Prior to beginning our analysis of the legislative histories and statutory purposes of §§ 45a-242 and 45a-243, we place our inquiry into the proper context with a brief review of the historical backdrop for these statutory provisions. Since their creation, “[p]robate courts [have been] strictly statutory tribunals and, as such, they have only such powers as are expressly or implicitly conferred upon them by statute.” (Internal quotation marks omitted.) Gaynor v. Payne, 261 Conn. 585, 596, 804 A.2d 170 (2002). In 1800, as the legislature began to define more precisely the scope of jurisdiction for courts of probate, a statutory provision was enacted that allowed a probate court, in certain instances, to remove a fiduciary from its position. See General Statutes (1902 Rev.) § 371. Specifically, the legislature authorized the removal of a fiduciary following a deter[242]*242mination that such fiduciary was incapable of administering its trust, had neglected its duties, or had committed waste. General Statutes (1902 Rev.) § 371. The current version of this statutory provision is now codified at § 45a-242 (a) (l).9 See footnote 1 of this opinion.

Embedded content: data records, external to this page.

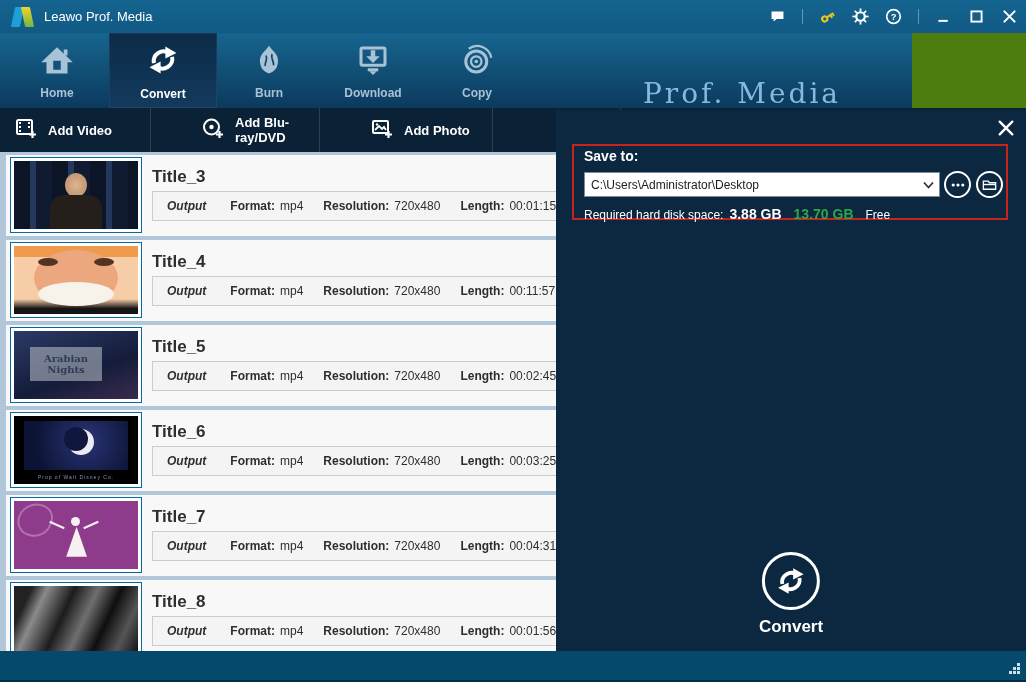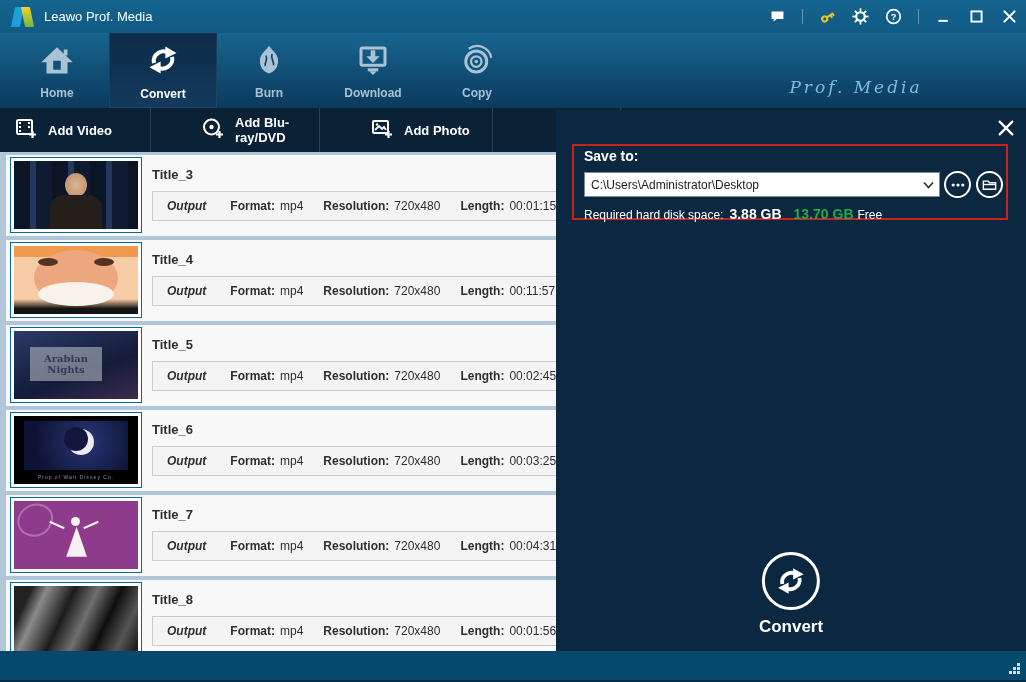--- a/index.html
+++ b/index.html
@@ -11,42 +11,42 @@
   .titlebar { position:absolute; left:0; top:0; width:1026px; height:33px; background:linear-gradient(#14648f,#115a85); display:flex; align-items:center; }
   .logo { position:relative; width:22px; height:20px; margin-left:12px; }
   .logo .lg-b { position:absolute; left:1px; top:0; width:9px; height:20px; background:#1f9fd8; transform:skewX(-12deg); border-radius:1px; }
   .logo .lg-g { position:absolute; left:11px; top:0; width:9px; height:20px; background:linear-gradient(#f4d22a,#74b643); transform:skewX(12deg); border-radius:1px; }
   .wtitle { color:#ffffff; font-size:13px; margin-left:10px; }
   .tb-icons { position:absolute; right:8px; top:0; height:33px; display:flex; align-items:center; gap:16px; }
   .tbi { width:17px; height:17px; display:flex; align-items:center; justify-content:center; cursor:pointer; }
   .tb-sep { width:1px; height:15px; background:rgba(255,255,255,.35); }
 
   
-  .navbar { position:absolute; left:0; top:33px; width:1026px; height:75px; background:linear-gradient(#17658f,#0b3a5d); }
+  .navbar { position:absolute; left:0; top:33px; width:912px; height:75px; background:linear-gradient(#17658f,#0b3a5d); }
   .tabs { position:absolute; left:5px; top:0; display:flex; height:75px; }
   .tab { width:104px; height:75px; display:flex; flex-direction:column; align-items:center; justify-content:center; gap:4px; cursor:pointer; }
   .tab .nlabel { font-size:12px; font-weight:bold; color:#a7c2d6; }
   .tab.active { width:108px; background:linear-gradient(#0c2b48,#133a5e); box-shadow:inset 0 0 0 1px rgba(255,255,255,.06); }
   .tab.active .nlabel { color:#ffffff; }
-  .brand { position:absolute; right:60px; top:44px; width:220px; text-align:center; color:#87b9dc; font-family:"DejaVu Serif", serif; font-style:italic; font-size:17px; letter-spacing:3px; }
+  .brand { position:absolute; right:60px; top:44px; width:220px; text-align:center; color:#87b9dc; font-family:"DejaVu Serif", serif; font-size:28px; letter-spacing:3px; }
   .brand-swoosh { position:absolute; right:48px; top:76px; }
 
   
   .subtoolbar { position:absolute; left:0; top:108px; width:1026px; height:44px; background:#0a2136; display:flex; align-items:stretch;gap:36px; }
   .tool-btn { display:flex; align-items:center; gap:10px; padding:0 14px; border-right:1px solid rgba(255,255,255,.14); cursor:pointer; }
   .tool-btn .tlabel { color:#ffffff; font-size:13px; font-weight:bold; }
   .tool-btn:nth-child(1){ width:151px; } .tool-btn:nth-child(2){ width:133px; } .tool-btn:nth-child(3){ width:137px; }
   .tool-spacer { width:92px; border-right:1px solid rgba(255,255,255,.14); }
 
   
   .list { position:absolute; left:0; top:152px; width:1026px; height:499px; background:#b1c7d9; overflow:hidden; padding:3px 0 0 6px; }
   .row { position:relative; width:1016px; height:81px; background:#f8f8f8; margin-bottom:4px; }
   .thumb { position:absolute; left:4px; top:2px; width:132px; height:76px; background:#ffffff; border:1px solid #0369a1; padding:3px; }
   .art { position:relative; width:100%; height:100%; overflow:hidden; }
-  .vtitle { position:absolute; left:146px; top:12px; font-size:13px; font-weight:bold; color:#2e2e2e; }
+  .vtitle { position:absolute; left:146px; top:12px; font-size:17px; font-weight:bold; color:#2e2e2e; }
   .obox { position:absolute; left:146px; top:36px; right:8px; height:30px; border:1px solid #c9cdd2; background:#f4f4f4; display:flex; align-items:center; padding-left:14px; font-size:12px; color:#2e2e2e; white-space:nowrap; overflow:hidden; cursor:pointer; }
   .o-out { font-weight:bold; font-style:italic; margin-right:24px; }
   .pair { margin-right:20px; }
   .pair b { margin-right:5px; }
 
   
   .t1 { background:repeating-linear-gradient(90deg,#0c1526 0 16px,#24385e 16px 22px,#101a30 22px 38px); }
   .t1 .a-face { position:absolute; left:50%; top:18%; width:22px; height:24px; margin-left:-11px; border-radius:50%; background:radial-gradient(#dcb592,#b88a66); }
   .t1 .a-body { position:absolute; left:50%; bottom:0; width:52px; height:34px; margin-left:-26px; border-radius:14px 14px 0 0; background:#241f1b; }
   .t2 { background:linear-gradient(180deg,#ef9a4c 0 16%,#f6cda6 16% 78%,#141414 92%); }
@@ -74,21 +74,21 @@
   .p-close { position:absolute; right:10px; top:8px; width:20px; height:20px; cursor:pointer; display:flex; align-items:center; justify-content:center; }
   .hl-box { position:absolute; left:16px; top:34px; width:436px; height:76px; border:2px solid #c9211c; }
   .save-label { position:absolute; left:28px; top:38px; color:#ffffff; font-size:14px; font-weight:bold; }
   .combo { position:absolute; left:28px; top:62px; width:356px; height:25px; background:#ffffff; border:1px solid #7a8a99; display:flex; align-items:center; cursor:pointer; }
   .combo .c-text { flex:1; font-size:12px; color:#1c1c1c; padding-left:6px; white-space:nowrap; overflow:hidden; }
   .combo .c-arrow { width:22px; display:flex; justify-content:center; }
   .circle-btn { position:absolute; top:61px; width:27px; height:27px; border:2px solid #ffffff; border-radius:50%; display:flex; align-items:center; justify-content:center; cursor:pointer; }
   .cb-browse { left:388px; } .cb-folder { left:420px; }
   .req-line { position:absolute; left:28px; top:96px; color:#ffffff; font-size:12px; white-space:nowrap; }
   .req-line .rv { font-size:14px; font-weight:bold; margin:0 6px; }
-  .req-line .rv-free { color:#2ba84a; margin-right:4px; }
+  .req-line .rv-free { color:#2ba84a; margin-right:12px; }
   .convert-big { position:absolute; left:50%; top:442px; transform:translateX(-50%); display:flex; flex-direction:column; align-items:center; cursor:pointer; }
   .cvt-circle { width:58px; height:58px; border:3px solid #ffffff; border-radius:50%; display:flex; align-items:center; justify-content:center; }
   .cvt-label { margin-top:7px; color:#ffffff; font-size:17px; font-weight:bold; }
 
   
   .statusbar { position:absolute; left:0; top:651px; width:1026px; height:31px; background:#05496d; border-bottom:2px solid #032c46; }
   .grip { position:absolute; right:5px; bottom:5px; }
 </style>
 </head>
 <body>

Furthermore, in Connecticut there has long existed a right for a party to appeal the decision or order of a court having jurisdiction over probate matters. See General Statutes (1808 Rev.) tit. XLII, c. 1, § 95 n.79. This right of appeal, however, always has been contingent upon a threshold showing of aggrievement. General Statutes (1808 Rev.) tit. XLII, c. 1, § 95 n.79. Without such a demonstration of aggrievement, the appealing party may not maintain an appeal.10 That broad right of appeal for an aggrieved party currently is codified [243]*243at General Statutes § 45a-186. See footnote 2 of this opinion.
In a number of early cases, this court had the opportunity to analyze the intersection between these two statutory provisions, one allowing a party aggrieved in a probate matter the right of appeal, and the other conferring upon courts of probate the power to remove fiduciaries. See, e.g., Hartford National Bank & Trust Co. v. Malcolm-Smith, 129 Conn. 67, 69, 26 A.2d 234 (1942); Avery’s Appeal, 117 Conn. 201, 205-206, 167 A. 544 (1933). “These cases held that a fiduciary was not aggrieved, in the absence of some demonstrated pecuniary loss, by impairment of potential future compensation or injury to his status in the community as a professional fiduciary.” Weill v. Lieberman, 195 Conn. 123, 126, 486 A.2d 634 (1985).11 As mere removal from its position did not confer aggrievement upon a fiduciary, displaced fiduciaries generally were unable to bring appeals challenging their removals.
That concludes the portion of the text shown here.